Bock (1991, as cited by Allard 2001) was interested in determining whether the high incidences of falls in the elderly could be attributed to poor ankle proprioception. How was Bock to find the answer to her question? Bock needed magnitude estimation in order to obtain a quantitative measure of ankle proprioception. Bock presented three magnitude estimation tasks to elderly and young subjects. Each subject provided magnitude estimations for line length, velocity of ankle rotation and force required to produce plantar flexion at the ankle. The results? Bock showed that both the elderly and the young subjects could scale line length systematically (as line length increases so to does estimation of line length). Both groups could scale ankle velocity systematically. The young subjects could scale plantar flexor force systematically but the elderly could not. This lack of systematic judgments suggests that the elderly may not be able to perceive what is going on with force levels at the ankle. Bock concluded that the elderly have weaker ankle proprioception than the young and thus, poor ankle proprioception may lead to the increased incidences of falls in this group.

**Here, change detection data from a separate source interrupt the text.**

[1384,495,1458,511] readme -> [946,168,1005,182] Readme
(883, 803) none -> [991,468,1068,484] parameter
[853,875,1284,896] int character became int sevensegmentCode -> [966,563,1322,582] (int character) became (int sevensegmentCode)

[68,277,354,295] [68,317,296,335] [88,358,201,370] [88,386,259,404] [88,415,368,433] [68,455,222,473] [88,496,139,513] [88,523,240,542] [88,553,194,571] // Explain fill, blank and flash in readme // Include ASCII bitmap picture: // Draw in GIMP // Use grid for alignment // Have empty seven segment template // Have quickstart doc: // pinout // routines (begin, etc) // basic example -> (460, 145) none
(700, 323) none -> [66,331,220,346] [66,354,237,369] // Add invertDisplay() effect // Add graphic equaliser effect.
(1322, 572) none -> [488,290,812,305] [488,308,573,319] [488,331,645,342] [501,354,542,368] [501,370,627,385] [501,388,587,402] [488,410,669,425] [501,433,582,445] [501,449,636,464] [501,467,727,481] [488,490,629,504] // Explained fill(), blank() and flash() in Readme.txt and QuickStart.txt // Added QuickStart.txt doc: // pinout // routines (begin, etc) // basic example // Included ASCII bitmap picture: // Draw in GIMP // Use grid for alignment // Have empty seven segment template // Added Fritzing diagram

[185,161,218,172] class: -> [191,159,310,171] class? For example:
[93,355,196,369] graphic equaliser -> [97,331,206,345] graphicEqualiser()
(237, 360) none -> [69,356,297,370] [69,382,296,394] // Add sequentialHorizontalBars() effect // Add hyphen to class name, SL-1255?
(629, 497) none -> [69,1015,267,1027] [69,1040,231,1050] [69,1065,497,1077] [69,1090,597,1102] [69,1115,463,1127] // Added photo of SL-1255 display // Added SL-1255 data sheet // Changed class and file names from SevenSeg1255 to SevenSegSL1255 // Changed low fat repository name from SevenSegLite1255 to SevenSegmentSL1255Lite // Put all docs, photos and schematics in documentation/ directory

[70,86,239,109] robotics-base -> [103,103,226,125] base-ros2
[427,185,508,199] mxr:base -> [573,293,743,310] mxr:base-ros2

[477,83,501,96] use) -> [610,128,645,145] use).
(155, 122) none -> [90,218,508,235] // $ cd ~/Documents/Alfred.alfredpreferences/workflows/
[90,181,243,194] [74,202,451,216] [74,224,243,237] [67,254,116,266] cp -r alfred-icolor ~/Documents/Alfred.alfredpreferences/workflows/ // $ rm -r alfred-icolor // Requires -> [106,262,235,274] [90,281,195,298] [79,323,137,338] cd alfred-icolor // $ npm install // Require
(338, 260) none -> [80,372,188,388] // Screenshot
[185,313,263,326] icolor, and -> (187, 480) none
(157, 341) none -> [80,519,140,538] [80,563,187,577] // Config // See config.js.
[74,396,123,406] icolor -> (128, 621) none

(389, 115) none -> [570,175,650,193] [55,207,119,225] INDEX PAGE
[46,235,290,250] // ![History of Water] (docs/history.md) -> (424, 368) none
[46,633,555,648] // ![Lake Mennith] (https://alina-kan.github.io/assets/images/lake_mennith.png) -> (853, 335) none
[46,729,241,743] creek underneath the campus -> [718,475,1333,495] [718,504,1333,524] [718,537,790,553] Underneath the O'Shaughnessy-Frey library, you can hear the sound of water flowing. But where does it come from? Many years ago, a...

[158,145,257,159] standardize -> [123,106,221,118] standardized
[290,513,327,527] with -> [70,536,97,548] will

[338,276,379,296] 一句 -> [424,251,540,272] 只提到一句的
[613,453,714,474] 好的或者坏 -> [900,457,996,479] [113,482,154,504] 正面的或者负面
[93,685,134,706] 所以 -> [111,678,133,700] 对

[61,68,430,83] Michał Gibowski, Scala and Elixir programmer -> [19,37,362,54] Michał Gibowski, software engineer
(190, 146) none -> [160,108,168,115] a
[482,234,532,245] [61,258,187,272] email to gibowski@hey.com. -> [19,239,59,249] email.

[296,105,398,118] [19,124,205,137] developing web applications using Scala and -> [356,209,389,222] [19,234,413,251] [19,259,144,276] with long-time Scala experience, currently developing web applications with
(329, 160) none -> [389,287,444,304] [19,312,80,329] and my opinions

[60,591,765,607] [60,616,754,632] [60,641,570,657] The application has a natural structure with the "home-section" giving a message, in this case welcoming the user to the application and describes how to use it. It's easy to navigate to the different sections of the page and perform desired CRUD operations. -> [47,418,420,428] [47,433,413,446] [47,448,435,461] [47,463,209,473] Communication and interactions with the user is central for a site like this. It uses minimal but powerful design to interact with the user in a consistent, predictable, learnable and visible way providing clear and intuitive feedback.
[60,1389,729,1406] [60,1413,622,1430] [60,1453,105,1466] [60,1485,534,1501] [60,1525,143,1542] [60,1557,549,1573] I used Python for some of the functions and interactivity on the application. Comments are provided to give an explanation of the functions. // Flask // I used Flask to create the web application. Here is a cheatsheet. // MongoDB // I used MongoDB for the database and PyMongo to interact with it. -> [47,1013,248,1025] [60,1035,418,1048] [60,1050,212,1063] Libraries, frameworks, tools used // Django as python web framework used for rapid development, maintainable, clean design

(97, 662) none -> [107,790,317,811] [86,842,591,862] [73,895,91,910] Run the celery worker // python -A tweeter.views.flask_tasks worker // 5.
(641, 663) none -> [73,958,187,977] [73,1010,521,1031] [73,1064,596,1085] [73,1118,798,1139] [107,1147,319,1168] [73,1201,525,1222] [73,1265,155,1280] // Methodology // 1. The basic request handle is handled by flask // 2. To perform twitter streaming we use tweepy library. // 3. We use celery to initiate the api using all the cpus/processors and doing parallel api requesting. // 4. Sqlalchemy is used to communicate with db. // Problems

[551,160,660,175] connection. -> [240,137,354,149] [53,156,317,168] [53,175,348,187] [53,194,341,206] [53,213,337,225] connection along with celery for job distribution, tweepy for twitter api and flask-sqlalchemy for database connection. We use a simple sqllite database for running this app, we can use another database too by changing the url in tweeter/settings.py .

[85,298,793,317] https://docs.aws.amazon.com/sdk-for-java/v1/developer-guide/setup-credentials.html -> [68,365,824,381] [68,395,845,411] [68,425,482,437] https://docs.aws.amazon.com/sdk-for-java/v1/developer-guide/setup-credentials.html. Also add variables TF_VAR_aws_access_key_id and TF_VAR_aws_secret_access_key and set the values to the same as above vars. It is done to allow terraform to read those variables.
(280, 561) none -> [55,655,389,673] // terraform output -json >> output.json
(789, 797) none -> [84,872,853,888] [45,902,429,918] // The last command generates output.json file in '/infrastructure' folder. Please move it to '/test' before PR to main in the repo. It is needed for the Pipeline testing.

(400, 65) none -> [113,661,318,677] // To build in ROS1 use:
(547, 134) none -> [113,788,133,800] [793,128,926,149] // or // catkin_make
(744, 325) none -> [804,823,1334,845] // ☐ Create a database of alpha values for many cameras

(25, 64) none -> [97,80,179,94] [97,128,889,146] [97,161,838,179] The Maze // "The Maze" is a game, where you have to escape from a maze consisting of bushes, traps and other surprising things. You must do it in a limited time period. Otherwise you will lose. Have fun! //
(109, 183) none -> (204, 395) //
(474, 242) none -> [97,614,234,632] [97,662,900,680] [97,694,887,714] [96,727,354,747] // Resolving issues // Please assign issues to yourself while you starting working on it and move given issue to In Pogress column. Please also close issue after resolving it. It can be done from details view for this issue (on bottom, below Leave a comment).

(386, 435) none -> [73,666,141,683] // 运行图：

    A physiotherapist wants to quickly determine how much pain an individual is experiencing, what’s the best way to get a good indication of this sensation? Scaling provides a fast and convenient way to assess an individual’s pain. Experimental research has shown that at high levels of painful stimulus there are distinct gender differences in pain ratings, with female’s ratings being significantly higher. Does this result indicate that for various social reasons woman are more likely to admit pain or does this result indicate that physiological mechanisms underlying pain are truly different? If the former is true, using scaling procedures of pain are rather useless because they are greatly influenced by non-physiological factors and thus, do not provide an accurate portrayal of an individual’s pain. Ellermeier and Westphal (1989) set out to find the answer to this question. Ellermeier and Westphal collected psychophysiological and psychophysical measures of pain in a group of university students. Various levels of pressure were applied to subjects fingers via a lever mechanism to inflict pain. At each level of pressure, the subject’s pupil size was measured and the subject was asked to rate the level of pain experienced on a verbal category scale. Pupil size was measured because pupil size is known to increase with painful stimulus. The results? At higher levels of painful stimulus, women reported higher ratings of pain and showed larger pupil reactions than men. The implications? Pupil dilation is a function of the autonomic nervous system, a function that woman cannot control. The results suggest that gender differences in ratings of pain cannot be attributed simply to various social factors but there appears to be underlying physiological differences.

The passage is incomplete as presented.